Available data Block Start
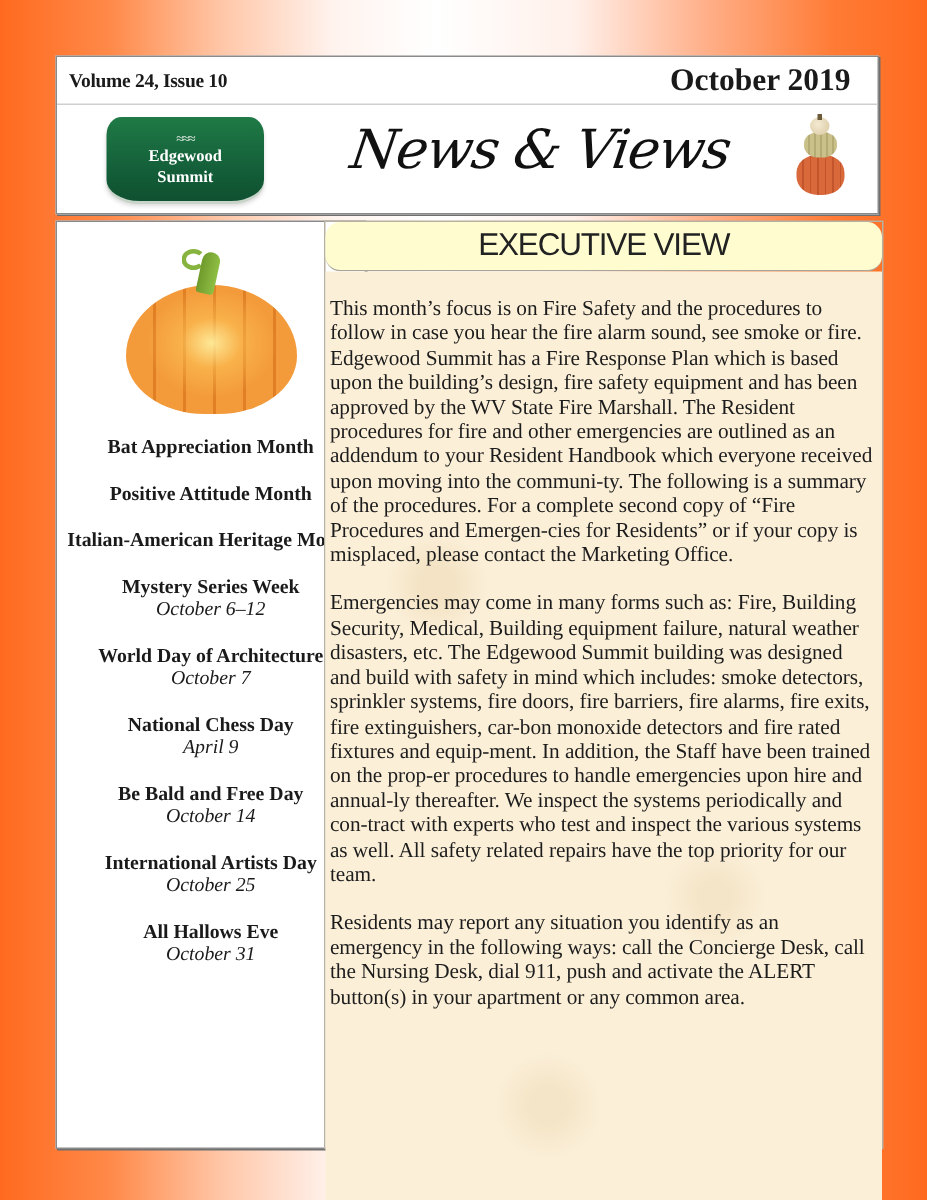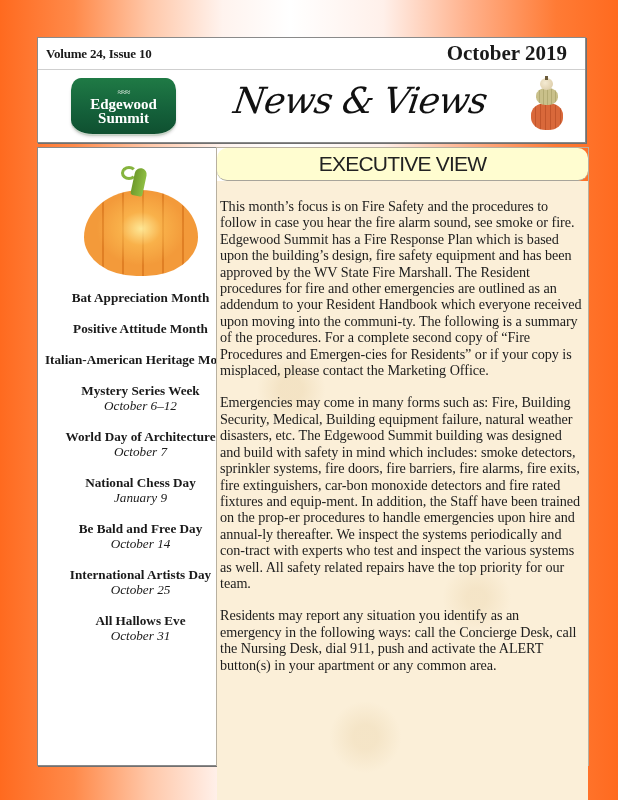"Edgewood" .logo-text { font-size: 15px -> 11px }
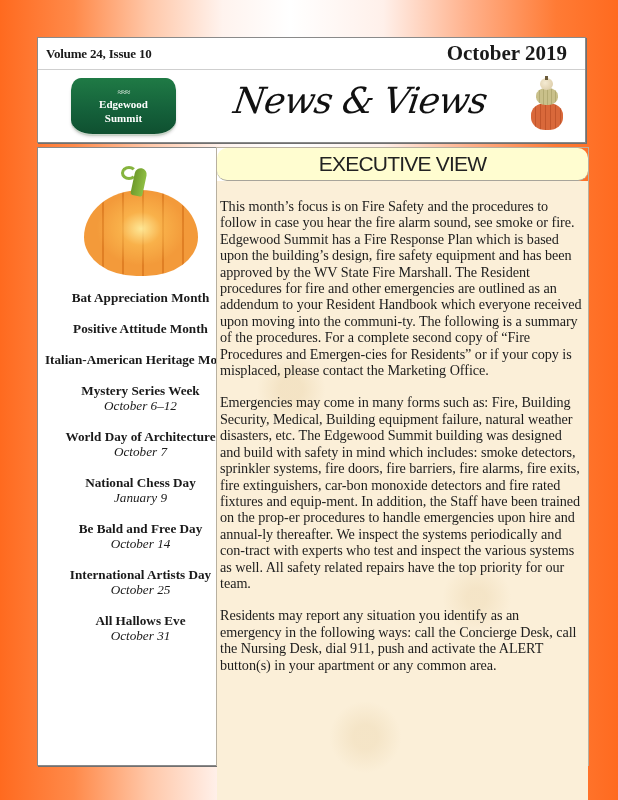"January 9" div.event-date { text: January -> April }
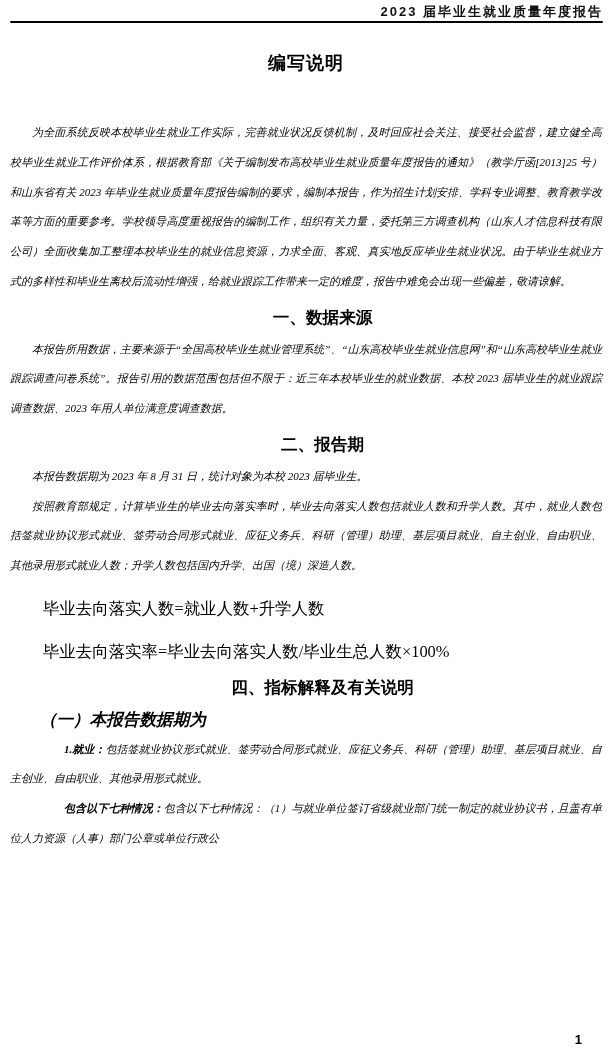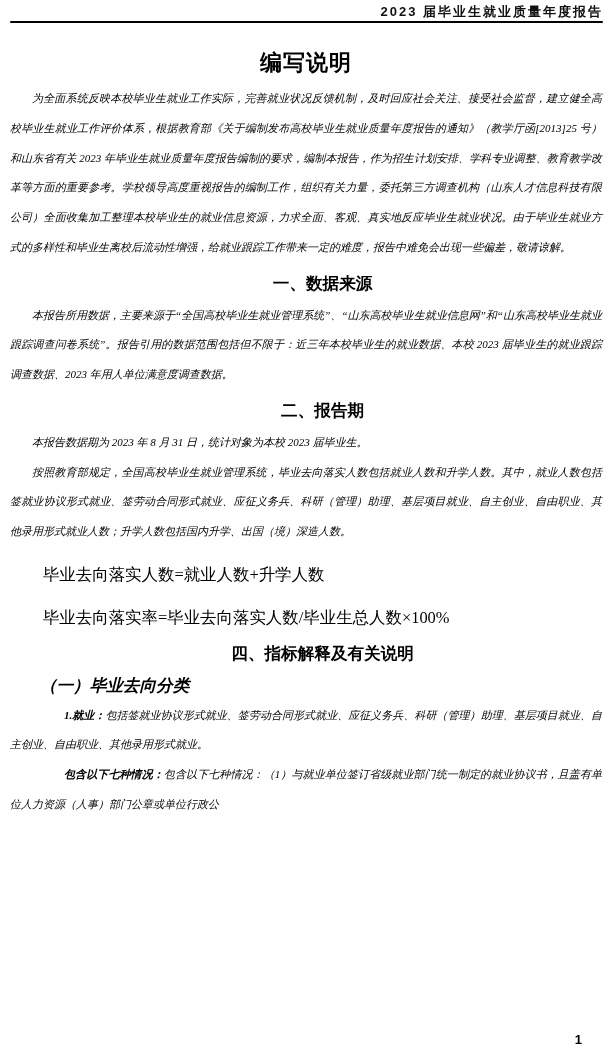"编写说明" .doc-title { font-size: 22px -> 18px; margin: 27px 0 8px 0 -> 27px 0 42px 0 }
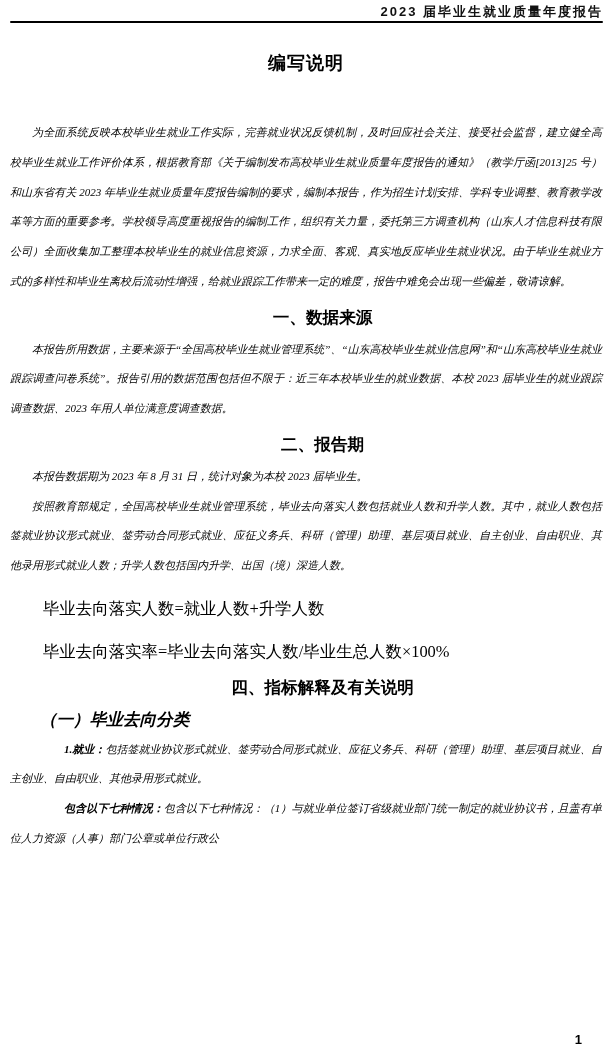"按照教育部规定，全国高校毕业生就业管理系统，毕业去向落实人数包括就业人数和升学人" p.para { text: 全国高校毕业生就业管理系统 -> 计算毕业生的毕业去向落实率时 }
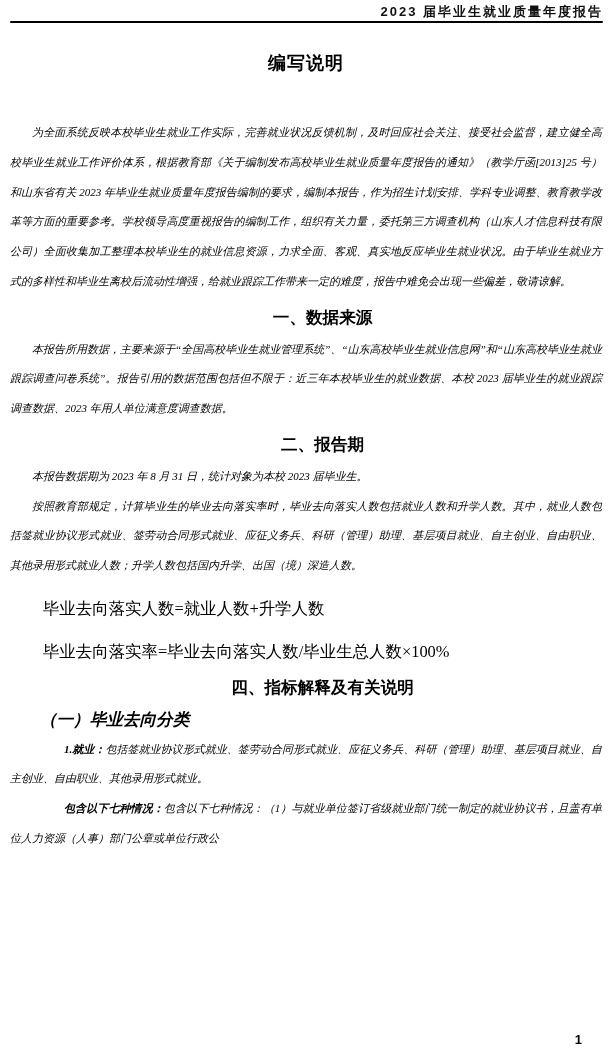"（一）毕业去向分类" h3.subsec { text: 毕业去向分类 -> 本报告数据期为 }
Available data Block End
# [Problem requirements]
All of the entries above should be duplicated exactly, except for the pictures.

# [Exercise output]
"Edgewood" .logo-text { font-size: 15px -> 11px }
"January 9" div.event-date { text: January -> April }
"编写说明" .doc-title { font-size: 22px -> 18px; margin: 27px 0 8px 0 -> 27px 0 42px 0 }
"按照教育部规定，全国高校毕业生就业管理系统，毕业去向落实人数包括就业人数和升学人" p.para { text: 全国高校毕业生就业管理系统 -> 计算毕业生的毕业去向落实率时 }
"（一）毕业去向分类" h3.subsec { text: 毕业去向分类 -> 本报告数据期为 }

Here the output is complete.